As described above, according to the present invention, an elastic film is used to seal between each cylinder and each rod related to the cylinder, and the working space, the reactive space, and the crankcase are sealed respectively so as to obtain a mean pressure equal to each other.

Furthermore, a gas having a large molecular weight and a high viscosity such as air or nitrogen is used in the crankcase which cannot be perfectly sealed, thereby lowering the leakage from the rotating axis seal to about 1/10 as compared with the case of using hydrogen or helium. This is quite advantageous in the practical use of the Stirling engine.

Claims

1. A Stirling engine wherein a pressure variation is provided by reciprocative movement of a displacer and is utilized by a power piston to obtain an output motive force, which comprises:

a pressurized crankcase,

an expansion cylinder having a seal carrying wall,

a displacer located in said expansion cylinder,

a displacer rod connected to said displacer and projecting through said seal and into said crankcase,

a first elastic film attached to said displacer rod and to said seal carrying wall so as to produce a first hermetically sealed space,

a compression cylinder,

a power pistion having a power pistion rod located in said compression cylinder,

a second elastic film attached to said power piston rod and to said compression cylinder so as to produce a second hermetically sealed space below said power piston,

said first and said second hermetically sealed spaces being included in a pressurized reactive space,

a pressure adjusting means for equalizing the mean pressure within said reactive space and the mean pressure within said crankcase,

a heater tube, a regenerator, and a cooler tube are connected to said expansion cylinder, and are included in a working space, as is the expansion cylinder and the compression cylinder, and

a first gas having a low viscosity, a low molecular weight and a high thermal conductivity is sealed in said working space and said reactive space, and a second gas having a high viscosity and a high molecular weight is sealed in said crankcase.
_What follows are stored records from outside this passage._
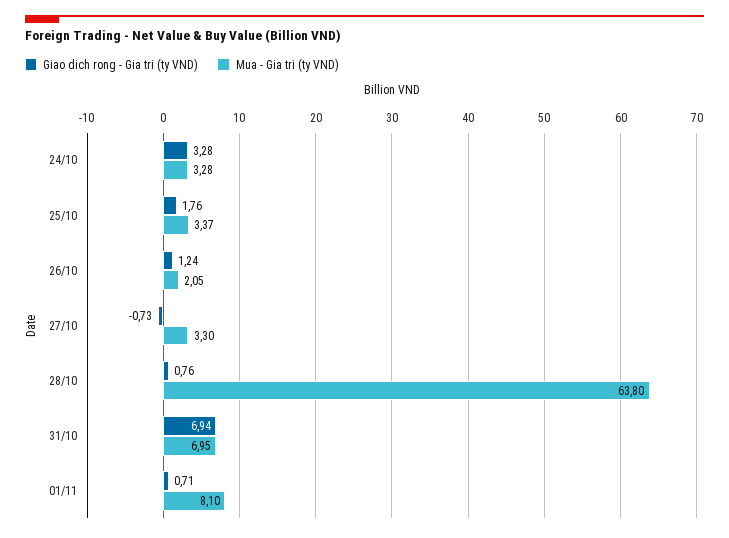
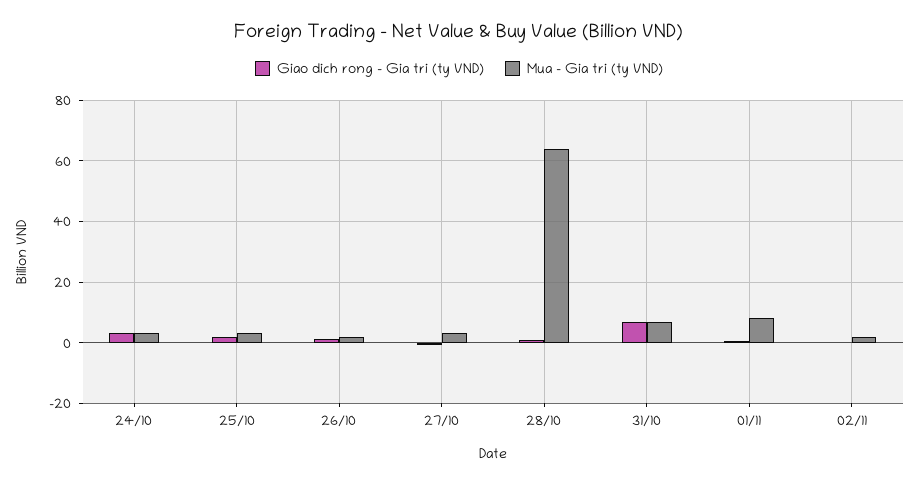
Giao dich rong - Gia tri (ty VND), 02/11: none -> 0
Mua - Gia tri (ty VND), 02/11: none -> 2

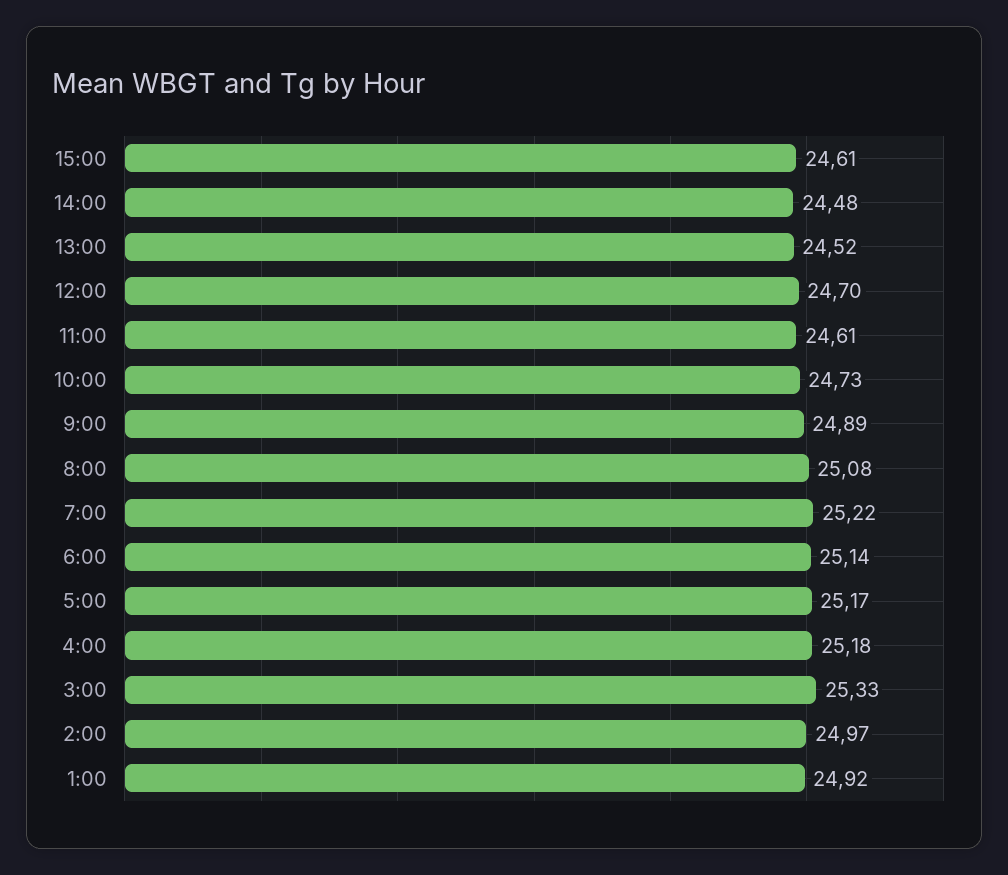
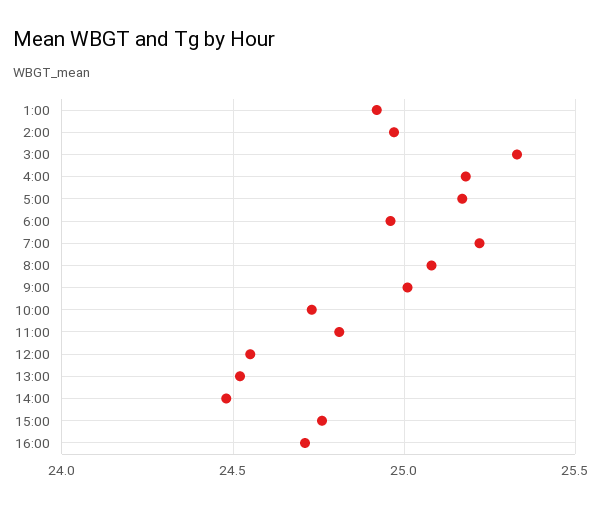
15:00: 24.61 -> 24.75
12:00: 24.7 -> 24.55
11:00: 24.61 -> 24.8
9:00: 24.89 -> 25
6:00: 25.14 -> 24.95
16:00: none -> 24.7

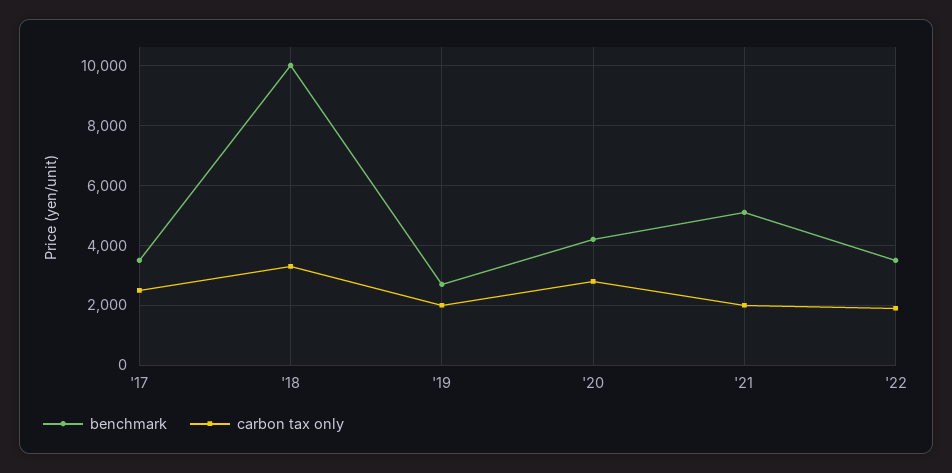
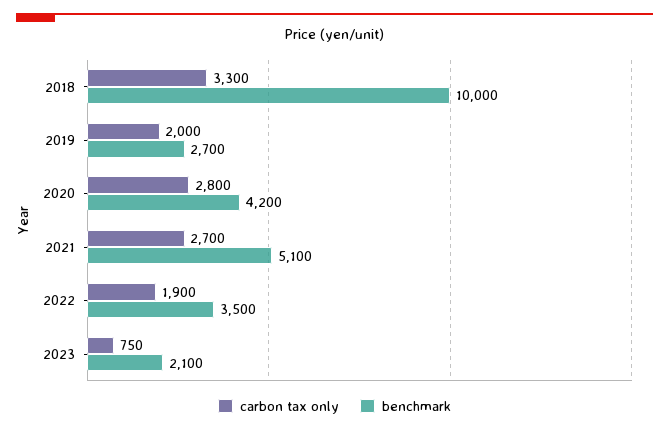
benchmark, '17: 3500 -> none
carbon tax only, '17: 2500 -> none
carbon tax only, '21: 2000 -> 2700
carbon tax only, 2023: none -> 750
benchmark, 2023: none -> 2100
2. A Stirling engine as set forth in claim 1, wherein said first gas is helium.

3. A Stirling engine as set forth in claim 1, wherein said pressure adjusting means comprises:

pressure difference meter for detecting the pressure difference between the means pressure in said reactive space and that in said crankcase;

an operational control circuit means for generating an electric signal in accordance with the pressure difference;

an electro-magnetic valve intended to be opened or closed by the electric signal; and

a pressure controlling apparatus for supplying a second gas having a pressure equal to the mean pressure in the reactive space through the valve.

4. A Stirling engine as set forth in claim 1, wherein said first gas is hydrogen.